__Exercise details__. Extract, from the listing that follows, each line containing the word "caps".
╭─ Information given
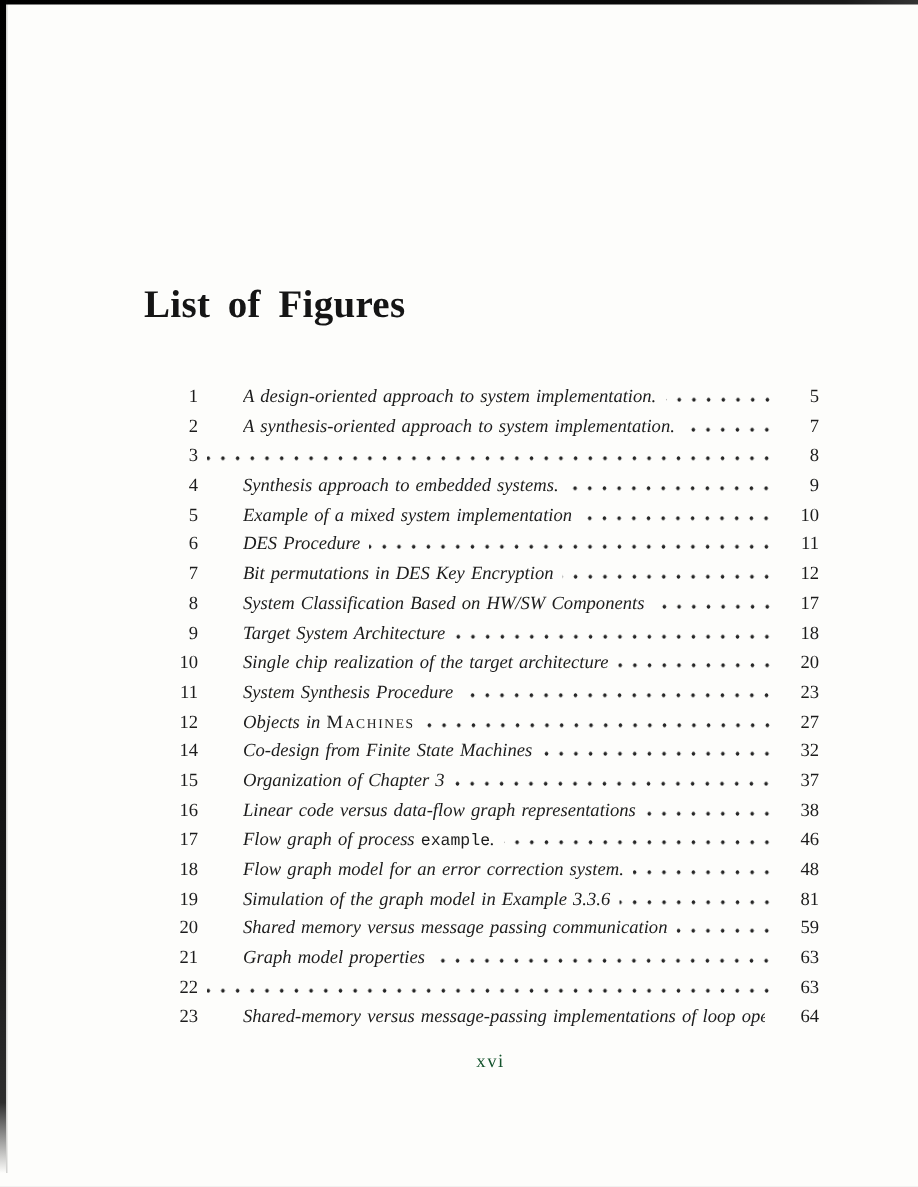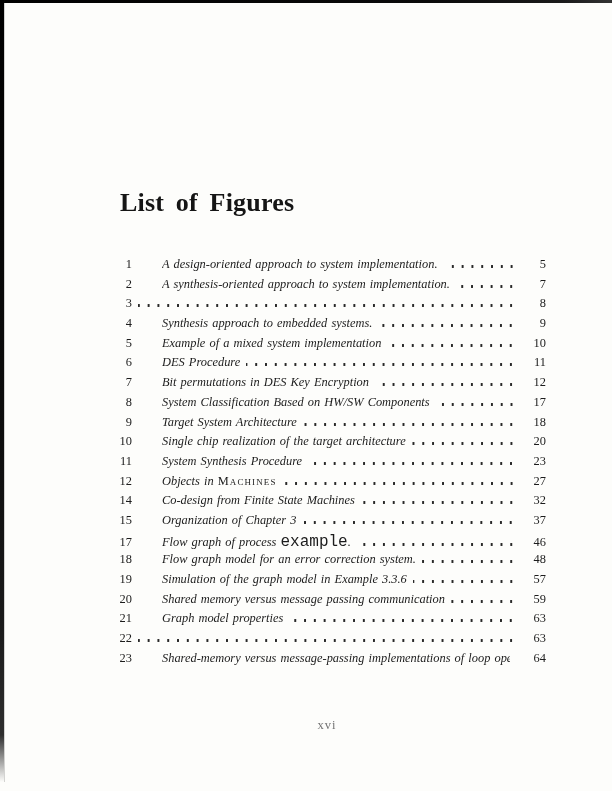--- a/index.html
+++ b/index.html
@@ -23,7 +23,7 @@
     box-shadow:1px 0 0 rgba(20,20,20,0.18);
   }
   .title{
-    position:absolute;left:120px;top:189px;
+    position:absolute;left:96px;top:189px;
     margin:0;
     font-size:26px;font-weight:700;line-height:1.05;
     letter-spacing:0.2px;word-spacing:5px;

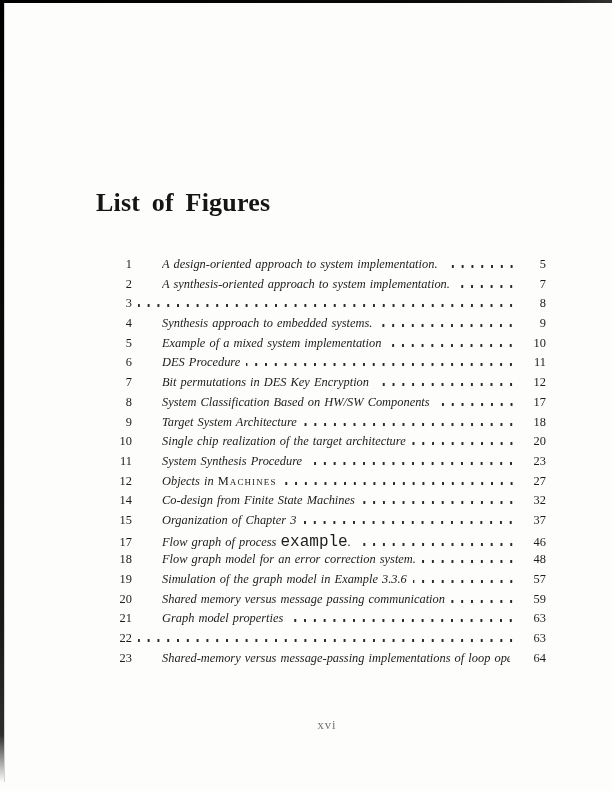--- a/index.html
+++ b/index.html
@@ -154,6 +154,12 @@
         <span class="pg">37</span>
       </div>
       <div class="row">
+        <span class="num">16</span>
+        <span class="cap"><span class="it">Linear code versus data-flow graph representations</span></span>
+        <span class="leader"></span>
+        <span class="pg">38</span>
+      </div>
+      <div class="row">
         <span class="num">17</span>
         <span class="cap"><span class="it">Flow graph of process </span><span class="mono">example</span><span class="it">.</span></span>
         <span class="leader"></span>

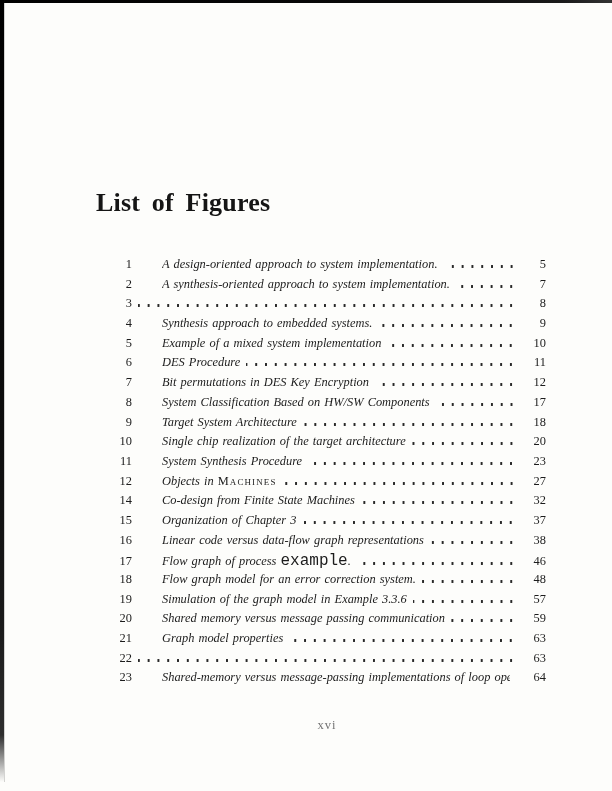--- a/index.html
+++ b/index.html
@@ -43,7 +43,7 @@
   .it{font-style:italic;}
   .sc{font-style:normal;font-variant:small-caps;letter-spacing:1.1px;}
   .caps{font-style:normal;letter-spacing:1.3px;font-size:12px;}
-  .mono{font-style:normal;font-family:"Liberation Mono", monospace;font-size:16px;}
+  .mono{font-style:normal;font-family:"Liberation Mono", monospace;font-size:11px;}
   .leader{
     flex:1 1 0;min-width:0;
     height:3px;

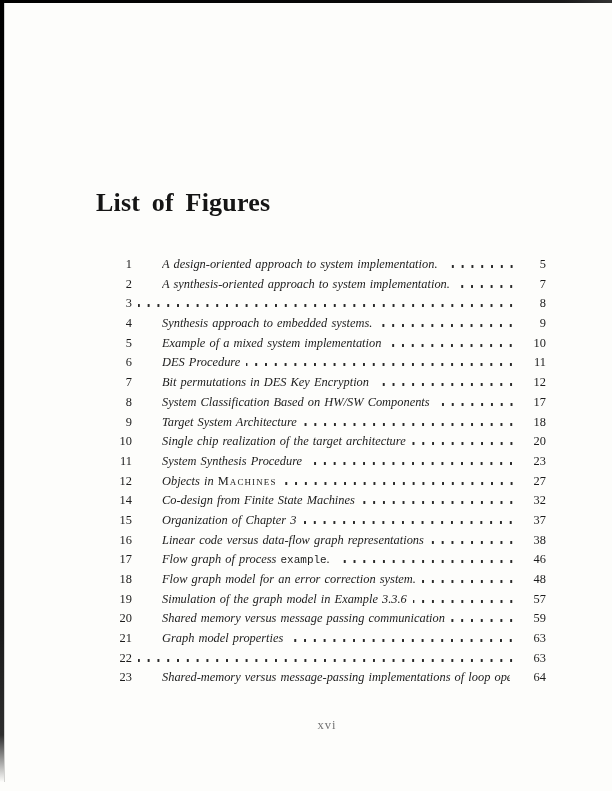--- a/index.html
+++ b/index.html
@@ -175,7 +175,7 @@
         <span class="num">19</span>
         <span class="cap"><span class="it">Simulation of the graph model in Example 3.3.6</span></span>
         <span class="leader"></span>
-        <span class="pg">57</span>
+        <span class="pg">81</span>
       </div>
       <div class="row">
         <span class="num">20</span>

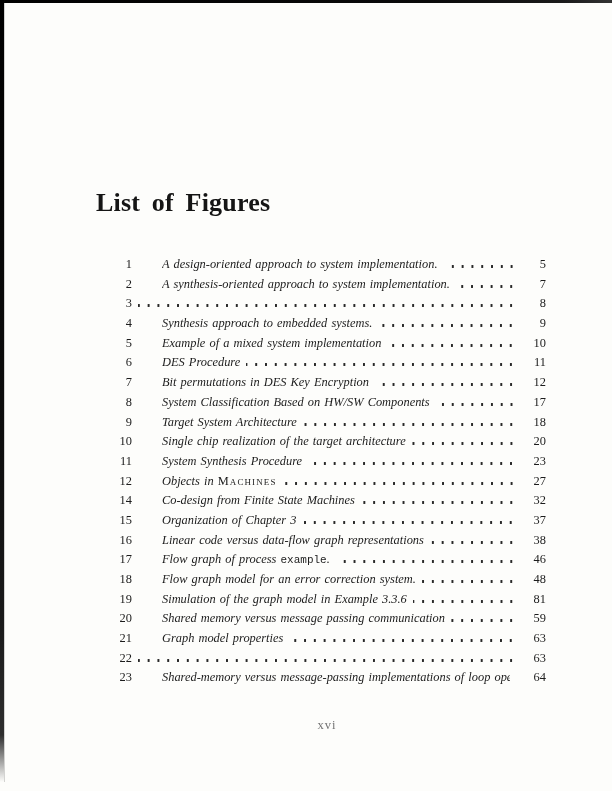--- a/index.html
+++ b/index.html
@@ -55,9 +55,9 @@
   }
   .pg{flex:0 0 18px;text-align:right;color:#1c1c1c;}
   .footer{
-    position:absolute;left:108px;top:719px;width:438px;
+    position:absolute;left:108px;top:701px;width:438px;
     text-align:center;font-size:12.5px;line-height:1.1;
-    letter-spacing:1px;color:#737373;
+    letter-spacing:1px;color:#14532d;
   }
 </style>
 </head>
╰─
__Output of the task__.
   .sc{font-style:normal;font-variant:small-caps;letter-spacing:1.1px;}
   .caps{font-style:normal;letter-spacing:1.3px;font-size:12px;}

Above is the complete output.